Let us consider how this works out in the case of health care costs. The lawyers tell us that the cost of medical malpractice insurance is insignificant, amounting to less than 2% of total health care costs. According to a recent Congressional Budget Office (CBO) report they often cite, that is quite true. It is also irrelevant. One can see that by looking at a pie chart (hattip Health Guide USA, see below) of our total health care costs. Those costs include a great number of things, such as research, structures and equipment, home health care, hospital care, etc., which figure either relatively little or not at all in the overall medical litigation picture. In fact, such litigation is concentrated overwhelmingly in the “physicians and clinical services” portion of the pie chart, and to only a fraction of that. It is cold comfort to the many physicians who must pay exorbitant malpractice insurance premiums, amounting to many tens, and, in some cases, hundreds of thousands of dollars per year, that those premiums only amount to 2% of the nation’s total health care costs of about $2.5 trillion. For them, the burden is a lot more than 2% of their income. The argument is about as logical as a burglar attempting to justify his acts because, after all, the total take of thieves in the U.S. is less than 2% of the total military budget.
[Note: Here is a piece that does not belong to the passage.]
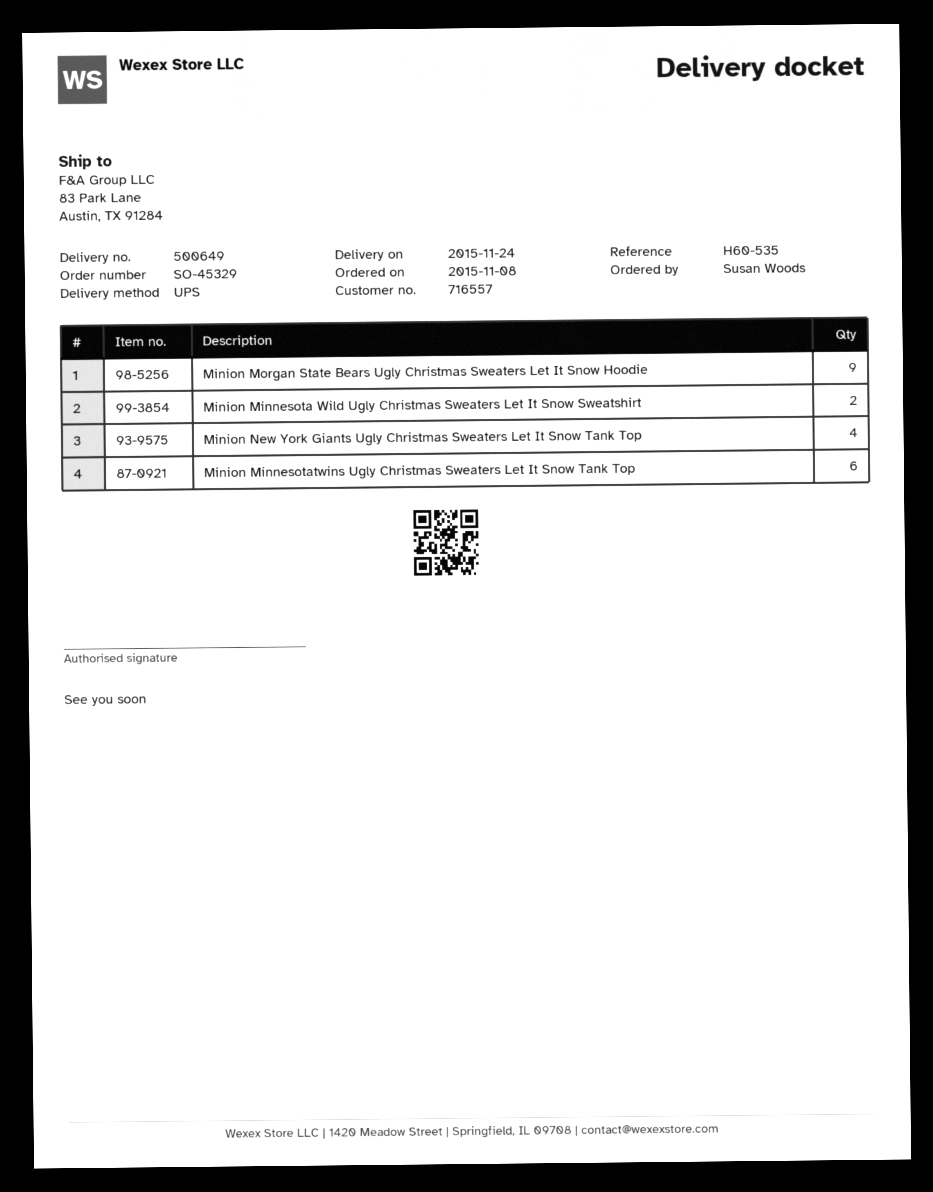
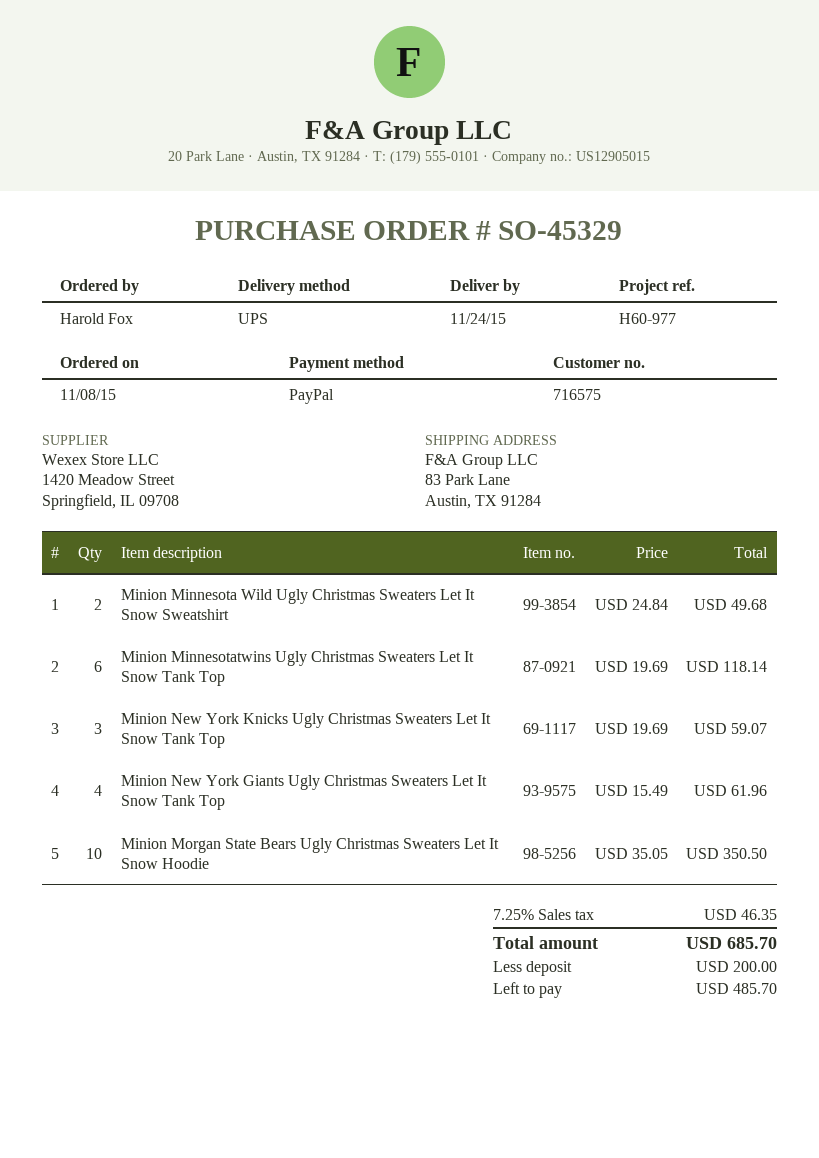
customer number: 716557 -> 716575
reference: H60-535 -> H60-977
ordered by: Susan Woods -> Harold Fox
Minion Morgan State Bears Ugly Christmas Sweaters Let It Snow Hoodie: 9 -> 10
Minion New York Knicks Ugly Christmas Sweaters Let It Snow Tank Top: none -> 3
In return for this extortion, the lawyers explain to us that we all profit by improved health care. In fact, according to the CBO report they so often cite themselves,

Defenders of current tort law sometimes argue that restrictions on malpractice liability could undermine the deterrent effect of such liability and thus lead to higher rates of medical injuries. However, it is not obvious that the current tort system provides effective incentives to control such injuries. One reason for doubt is that health care providers are generally not exposed to the financial cost of their own malpractice risk because they carry liability insurance, and the premiums for that insurance do not reflect the records or practice styles of individual providers but more-general factors such as location and medical specialty. Second, evidence suggests that very few medical injuries ever become the subject of a tort claim. The 1984 New York study estimated that 27,179 cases of medical negligence occurred in hospitals throughout the state that year, but only 415—or 1.5 percent—led to claims. In short, the evidence available to date does not make a strong case that restricting malpractice liability would have a significant effect, either positive or negative, on economic efficiency.

In a word, the only ones who gain anything from the suffering and expense that health litigation entails are the lawyers themselves. They gain big time, and that’s the only reason our organized system of bribery continues. This is true not only of health care, but of accident litigation and any other activity in which lawyers can exploit human greed to inflict their “services” on the rest of us.

Suppose, however, that the effects of all this costly litigation are really all the lawyers tell us they are. Suppose it really does weed out bad doctors. Suppose it really does improve health care. Suppose it really does compensate the victims of malpractice, and only them, for the injury they have suffered. Would that, somehow, justify punishing the innocent with the guilty, forcing them to bear high legal fees, years of anxiety, and days wasted in litigation? Was that the dream of our founding fathers? “Let 100 innocent suffer as long as we can catch one who is really guilty?” That was the ethic of the Gulag. It seems to me that only those who have been profoundly corrupted by greed can really believe such a thing. And yet that is the kind of system we have, not only in medical malpractice, but in all other tort litigation. Odd, isn’t it, that all the worthy “experts” in ethics our universities have been pumping out never seem to object to this travesty of justice, or at least not loudly enough to make themselves heard?

The private practice of law in the United States has been corrupted beyond repair. The government has nationalized large sectors of the financial and automobile industries, and is in the process of nationalizing health care. While they’re at it, they should do something really useful, and nationalize the legal profession.